Lavoro

Bilancio di genere: con la pandemia meno lavoro per le donne

19
Gennaio 2022
Di Paolo Bozzacchi

Il Bilancio di genere 2021 ha due facce. L’impatto della crisi pandemica è stato particolarmente negativo sia in termini di posti di lavoro per le donne sia peggiorativo per la condizione di lavoro al femminile. Mentre cresce l’occupazione maschile. Il tutto fa riferimento all’anno 2020, annus horribilis della pandemia.

“L’analisi dei divari tra uomini e donne evidenzia come la crisi generata dalla pandemia da Covid-19, abbia avuto effetti differenziati in base al sesso”. Sono le parole della sottosegretaria al Mef, Maria Cecilia Guerra, che nei prossimi giorni illustrerà alle commissioni Bilancio di Camera e di Senato il dettaglio del Bilancio di genere edizione 2021 relativo all’esercizio finanziario 2020 dello Stato.

“Diversamente rispetto alle crisi precedenti – spiega Guerra – l’impatto di quella pandemica è stato particolarmente negativo sulle donne: si è tradotto non solo in una significativa perdita di posti di lavoro in settori dominati dalla presenza femminile, ma anche in condizioni di lavoro peggiori, in una accresciuta fragilità economica e in un conflitto vita-lavoro ancora più aspro del passato”

Dei 128 indicatori utilizzati nella relazione al Parlamento sull’analisi del bilancio dello Stato secondo una prospettiva di genere, i più rilevanti in questa edizione sono proprio quelli sull’occupazione e sulla conciliazione dei tempi di vita.

Per la prima volta dal 2013 la curva del tasso di occupazione femminile scende: nel 2020 è tornata minoritaria, al 49%. Proprio nell’anno del G20 Empower che ha puntato forte sulla leadership al femminile.

Particolarmente critico nel Bilancio di genere 2020 il dato relativo alle donne giovani (33,5%) e a quelle residenti nel Sud del Paese (32,5%).
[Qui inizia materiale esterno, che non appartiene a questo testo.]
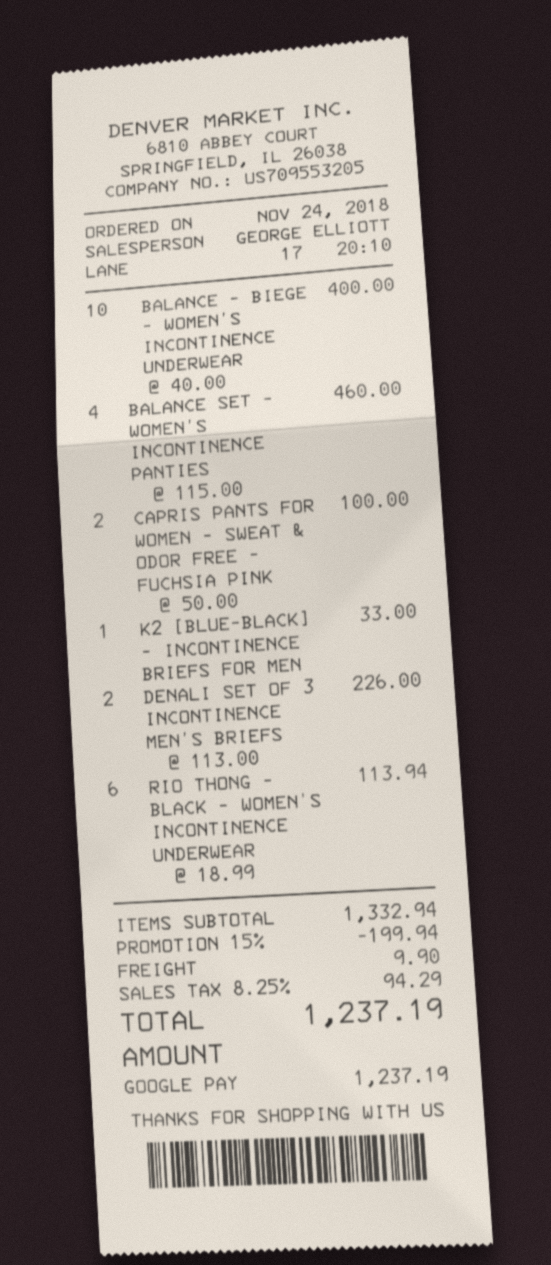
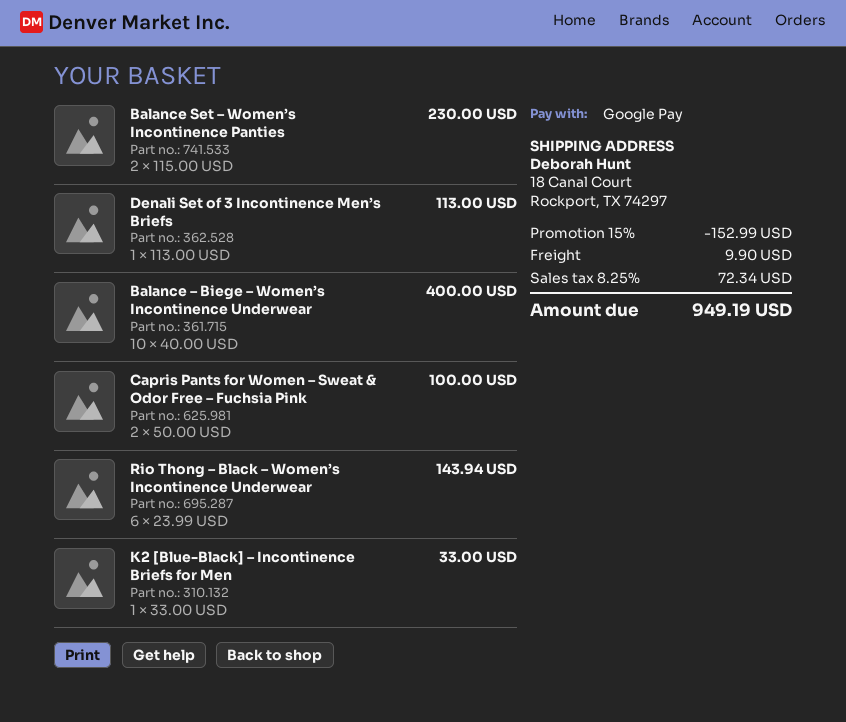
BALANCE SET – WOMEN’S INCONTINENCE PANTIES: 4 x 115.00 = 460.00 -> 2 x 115.00 = 230.00
DENALI SET OF 3 INCONTINENCE MEN’S BRIEFS: 2 x 113.00 = 226.00 -> 1 x 113.00 = 113.00
RIO THONG – BLACK – WOMEN’S INCONTINENCE UNDERWEAR: 6 x 18.99 = 113.94 -> 6 x 23.99 = 143.94
discount: 15% = 199.94 -> 15% = 152.99
tax: 8.25% = 94.29 -> 8.25% = 72.34
total: 1237.19 -> 949.19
Cresce ancora il divario tra tasso di occupazione femminile e maschile che arriva a 18,2 punti percentuali.

‘Avevamo faticosamente superato la soglia psicologica del 50% nel tasso di occupazione femminile e con la pandemia siamo rovinosamente scivolati indietro – spiega la sottosegretaria – per altro senza che si sia ancora riusciti a recuperare il terreno nonostante la ripresa economica’. Il dato sull’occupazione femminile è tanto più grave se viene letto in confronto con la media europea che si attesta al 62,7%, con un divario di genere pari a 10,1 punti percentuali.

Nè studentesse, nè lavoratrici. Nè in cerca di un titolo di studio nè di un’occupazione. Sono le cosiddette Neet che nel 2020 sono cresciute passando dal 27,9% del 2019 al 29,3% contro una media Ue femminile del 18%.

Venendo poi ai dati sul part-time involontario, la quota di donne costrette ad accettare un orario ridotto è passata, tra il 2019 e il 2020, dal 60,8 al 61,2% delle occupate part-time contro una media Ue del 21,6%. Anche in questo caso la forbice è molto ampia: in termini assoluti sono 1.866.000 le donne con contratto part-time involontario contro 849mila uomini.